#ubuntu-reviews 2010-09-06
<dholbach> good morning
#ubuntu-reviews 2010-09-07
<dholbach> good morning
#ubuntu-reviews 2010-09-10
<stefanlsd> hi guys. finally getting round to looking at the cleansweep stuff. I made a list of package names that ubuntu-reviewers is subscribed too and how many patches exist for that project. http://pastebin.ubuntu.com/491431/   - this seem right?  the next idea is to try work out where to apply the patches to the bzr branch.
<persia> stefanlsd, Which are you trying to accomplish?  Most of what we do involves coordination with upstream, rather than direct application.
<stefanlsd> persia: ok, would be useful to clarify exactly if this could help.  So my orig thinking was to take all the bugs with patches, determine from the patch where it applies (files / dates), and apply it. If it applies cleanly, that can be added to the bug that it does (later step might be to build), if it fails to apply, mark it as such...  at least we can focus our efforts on patches that apply
<persia> Actually, that might help.  The current guideline is for folks to try doing so first, and then try against wherever it's being sent upstream.
<persia> We could probably automate the first step, although I'm unsure if that raises the barrier for the second step.
<stefanlsd> persia: second step being forwarding upstream?
<persia> Possibly including minor patch mangling.
<stefanlsd> persia: my understanding is the patches we are getting / fixing will apply to ubuntu firstly, with potential that the patch does apply upstream
<persia> Ideally patches ought be minimally tested against upstream, but I don't know if everyone is doing that.
<persia> Depends on the patch.
<persia> So, in an ideal world, there would be an infinite number of infinitely qualified Ubuntu Developers with infinite time.
<persia> In such a world, every user-supplied patch can be effectively evaluated, discussed, applied to Ubuntu, and sent upstream via any number of channels.
<persia> Unfortunately, the number of patches added to LP exceeds the bandwidth of the developers to review/process them.
<stefanlsd> yeah, agreed. I dont think we have the resources for such
<stefanlsd> so my idea was to automate what we can, so that the time we do have we can at least focus on things that we know apply, know build, and perhaps 3rd step would be to generate a merge proposal
<persia> So this team attempts to help by grabbing the patches that haven't gotten attention from Ubuntu Developers, and getting them to the original authors, or failing that, Debian Developers to review/consider.

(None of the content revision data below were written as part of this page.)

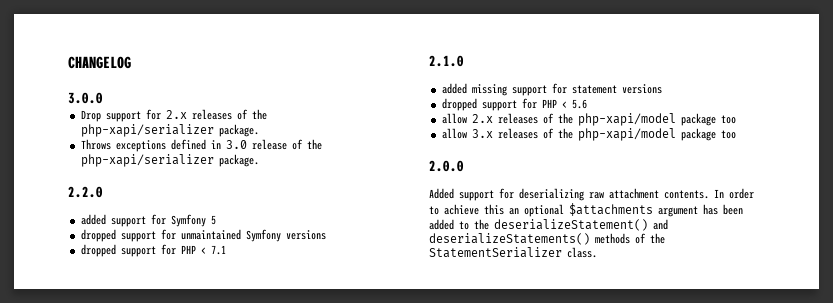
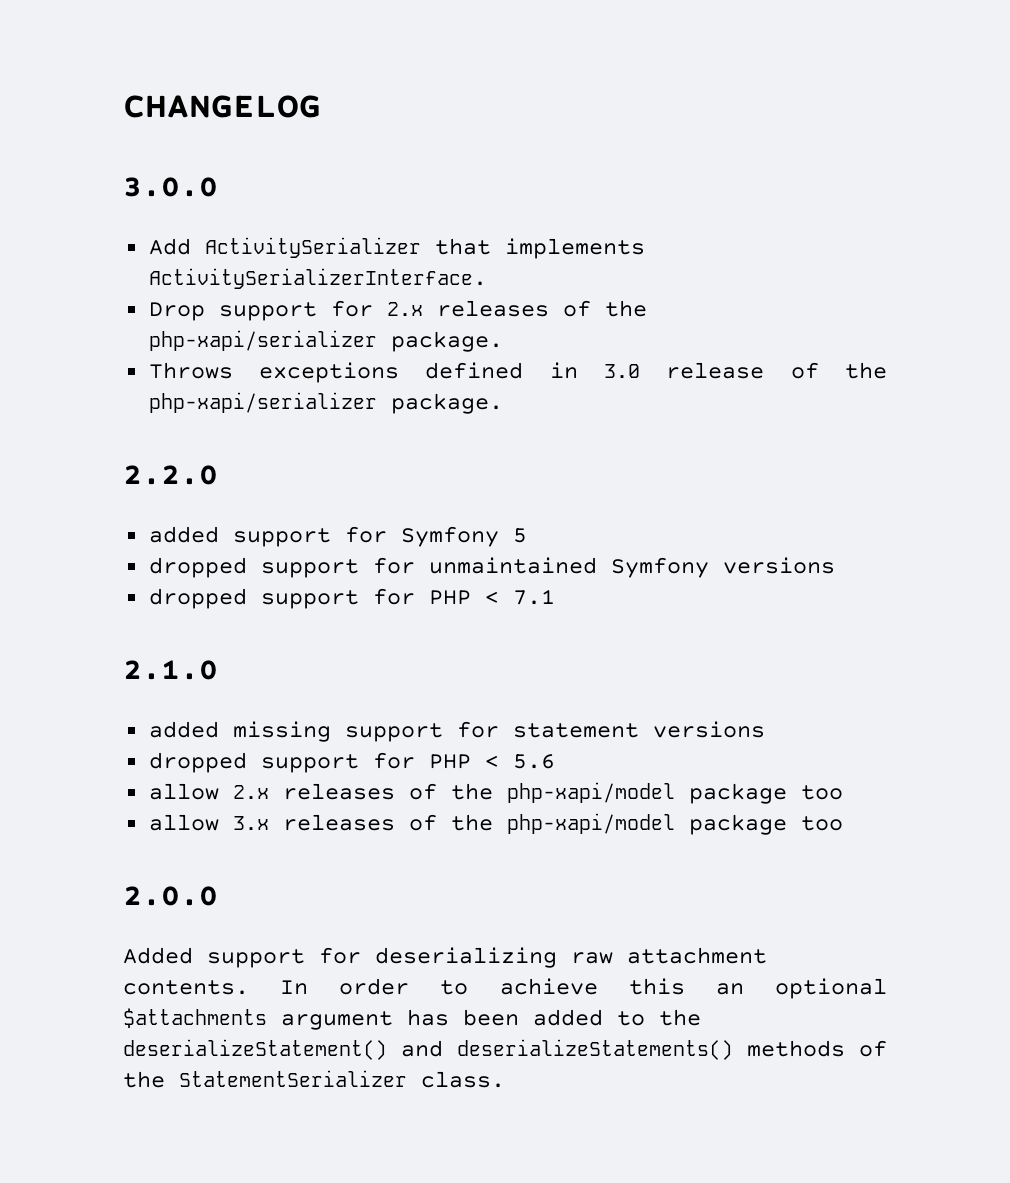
+ Add ActivitySerializer that implements ActivitySerializerInterface.

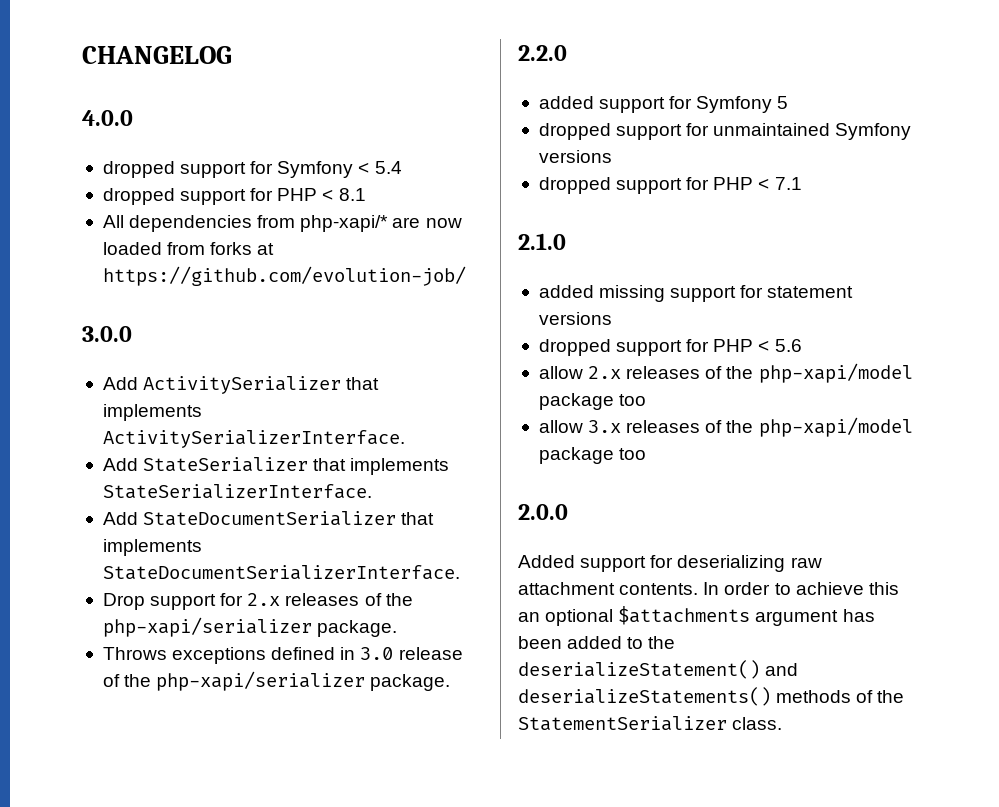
+ 4.0.0
+ dropped support for Symfony < 5.4
+ dropped support for PHP < 8.1
+ All dependencies from php-xapi/* are now loaded from forks at https://github.com/evolution-job/
+ Add StateSerializer that implements StateSerializerInterface.
+ Add StateDocumentSerializer that implements StateDocumentSerializerInterface.

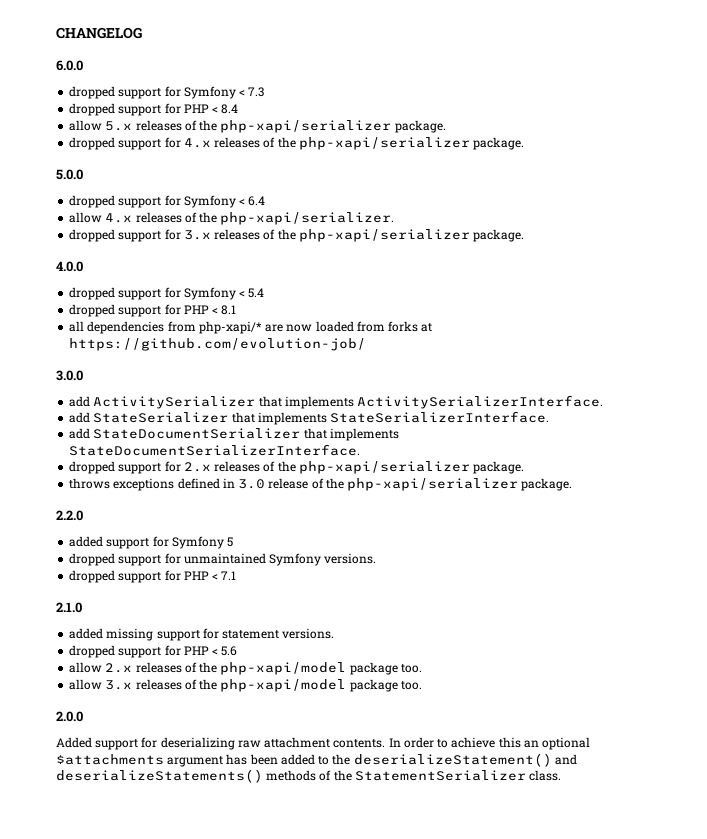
+ 6.0.0
+ dropped support for Symfony < 7.3
+ dropped support for PHP < 8.4
+ allow 5.x releases of the php-xapi/serializer package.
+ dropped support for 4.x releases of the php-xapi/serializer package.
+ 5.0.0
+ dropped support for Symfony < 6.4
+ allow 4.x releases of the php-xapi/serializer.
+ dropped support for 3.x releases of the php-xapi/serializer package.
- All dependencies from php-xapi/* are now loaded from forks at https://github.com/evolution-job/
+ all dependencies from php-xapi/* are now loaded from forks at https://github.com/evolution-job/
- Add ActivitySerializer that implements ActivitySerializerInterface.
+ add ActivitySerializer that implements ActivitySerializerInterface.
- Add StateSerializer that implements StateSerializerInterface.
+ add StateSerializer that implements StateSerializerInterface.
- Add StateDocumentSerializer that implements StateDocumentSerializerInterface.
+ add StateDocumentSerializer that implements StateDocumentSerializerInterface.
- Drop support for 2.x releases of the php-xapi/serializer package.
+ dropped support for 2.x releases of the php-xapi/serializer package.
- Throws exceptions defined in 3.0 release of the php-xapi/serializer package.
+ throws exceptions defined in 3.0 release of the php-xapi/serializer package.
- dropped support for unmaintained Symfony versions
+ dropped support for unmaintained Symfony versions.
- added missing support for statement versions
+ added missing support for statement versions.
- allow 2.x releases of the php-xapi/model package too
+ allow 2.x releases of the php-xapi/model package too.
- allow 3.x releases of the php-xapi/model package too
+ allow 3.x releases of the php-xapi/model package too.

<persia> What you're describing could be useful for either team: making reviewing stuff easier for application to Ubuntu, or helping identify stuff that is better candidates for submission upstream.
<persia> But I think that if you develop it, you'll want to target one or the other workflow, as they diverge sharply once one gets past patch application.
<persia> If nothing else, this team doesn't care that much if the patch happens to be compatible with the other patches applied by Debian and Ubuntu: focusing mostly on the upstream code.
<stefanlsd> Does this team want to do the forward, or ask the submitter to please forward upstream?
<stefanlsd> for packages with vcs upstream info, we could potentially do this, but im not sure if there is a universal way to find and communicate with upstream
<stefanlsd> thats a bit ahead though, as a first step, i would like to patch against ubuntu bzr branch and see if it applies. tag it as such, or if it doesnt apply, let them know, ask them to recreate the patch if its still a problem,  mark our ubuntu bug invalid
<persia> Generally the team forwards directly.
<persia> The assumption is that if the submitter has been ignored for a while, and was capable of taking action, they would have sent it somewhere else, or grabbed a dev or something.
<stefanlsd> ok. thanks. i think i should prob write a wiki page with the ideas and get some input
<nigelb> stefanlsd: Awesome idea :)